Tapi kalau orang Sunda Bandung terlibat langsung dalam politik praktis ? Ini juga sebenarnya tidak begitu luar biasa, masih biasa-biasa saja. Meski pun yang bersangkutan harus aktif, kreatif dan inovatif serta membutuhkan kedalaman merenung dan berpikir. Kemerdekaan dalam bertindak dan tentu saja ketepatan berpendapat dan kelihaian wicara (komunikasi). Politik adalah tindakan komunikasi yang berlangsung dalam wicara dan persuasif.

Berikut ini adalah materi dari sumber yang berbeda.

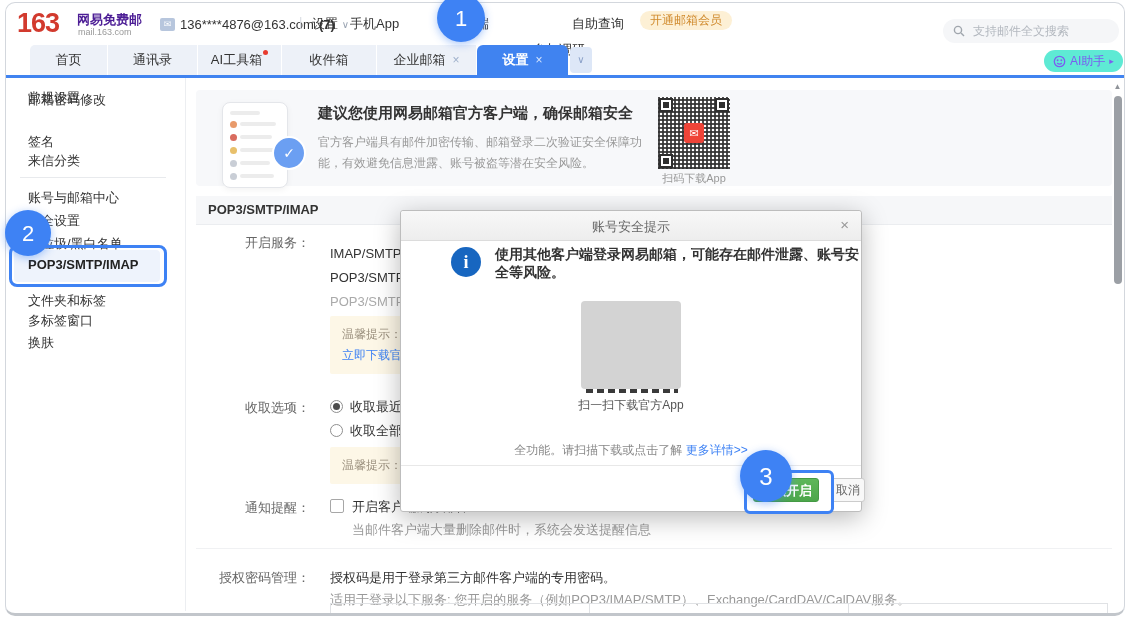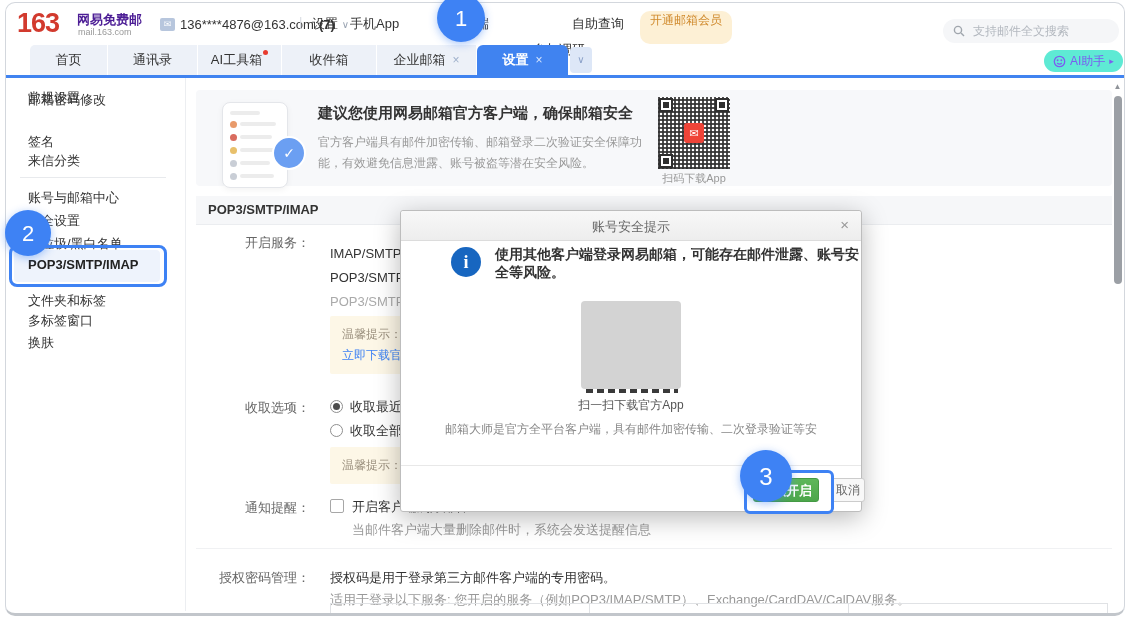--- a/index.html
+++ b/index.html
@@ -20,7 +20,7 @@
   .hdr-sep{left:299px;top:14px;color:#d9dde3;font-size:13px;}
   .nav{top:15px;font-size:13px;color:#333;cursor:pointer;}
   .n1{left:312px;} .n2{left:350px;} .n3{left:450px;} .n4{left:533px;margin-top:26px;} .n5{left:572px;}
-  .badge{left:640px;top:11px;height:33px;line-height:19px;padding:0 10px;background:#fdf0d5;
+  .badge{left:640px;top:11px;height:19px;line-height:19px;padding:0 10px;background:#fdf0d5;
          border-radius:10px;font-size:12px;color:#d08a2d;cursor:pointer;}
   .search{left:943px;top:19px;width:176px;height:24px;background:#f5f6f8;border-radius:12px;
           display:flex;align-items:center;padding:0 0 0 10px;box-sizing:border-box;}

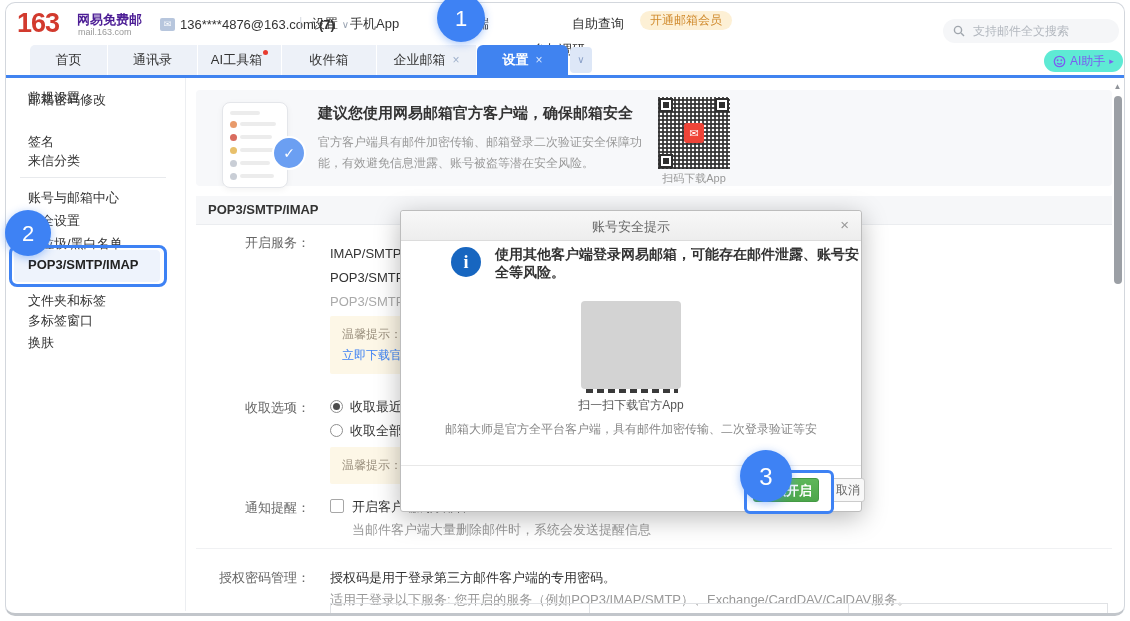--- a/index.html
+++ b/index.html
@@ -272,7 +272,6 @@
   <div class="m-covered"></div>
   <div class="m-qr"></div>
   <div class="m-qrcap">扫一扫下载官方App</div>
-  <div class="m-d1">邮箱大师是官方全平台客户端，具有邮件加密传输、二次登录验证等安</div>
   <div class="m-fdiv"></div>
   <div class="m-ok">继续开启</div>
   <div class="m-cancel">取消</div>

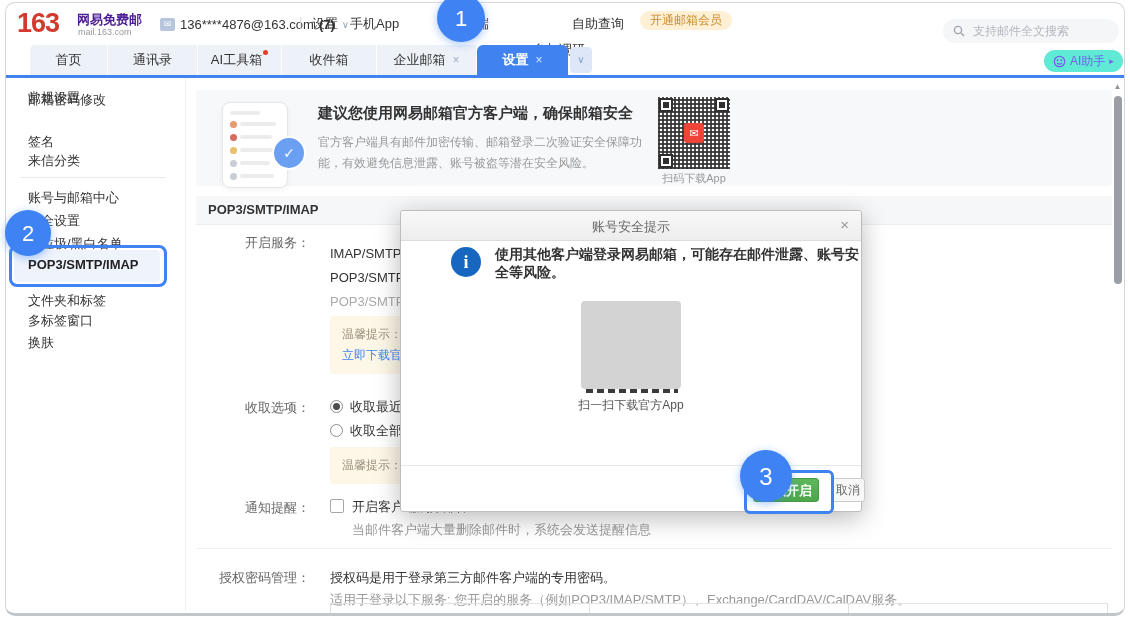--- a/index.html
+++ b/index.html
@@ -272,6 +272,7 @@
   <div class="m-covered"></div>
   <div class="m-qr"></div>
   <div class="m-qrcap">扫一扫下载官方App</div>
+  <div class="m-d2"><span>全功能。请扫描下载或点击了解 </span><span class="link">更多详情&gt;&gt;</span></div>
   <div class="m-fdiv"></div>
   <div class="m-ok">继续开启</div>
   <div class="m-cancel">取消</div>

Demikian pada dasarnya politik boleh dilakukan oleh siapa saja, di mana dan kapan saja. Sebab semua orang memiliki jiwa politik, meski semua mereka tidak menjadi politisi. Politik bukan milik siapa-siapa. Ia milik pemikir, pengamat, praktisi, pegawai pabrik bahkan ibu rumah tangga sekali pun. Terlebih lagi orang Sunda, Bandung. Karena hak (ber) politik adalah hak semua orang; laki-laki perempuan, tua muda, kaya miskin serta yang lainnya. Politik dapat muncul dari kampus, dari pasar, mesjid mau pun galeri. Politik juga bisa muncul dari golongan, masyarakat, hingga indiviu-individu. Tegasnya politik dapat lahir di mana dan kapan saja. Ia hadir bersama kepentingan; agama, sosial, ekonomi, pendidikan hingga seni. Maka signifikansi politik adalah sepenting signifikansi yang lainnya, terlebih kebijakan publik.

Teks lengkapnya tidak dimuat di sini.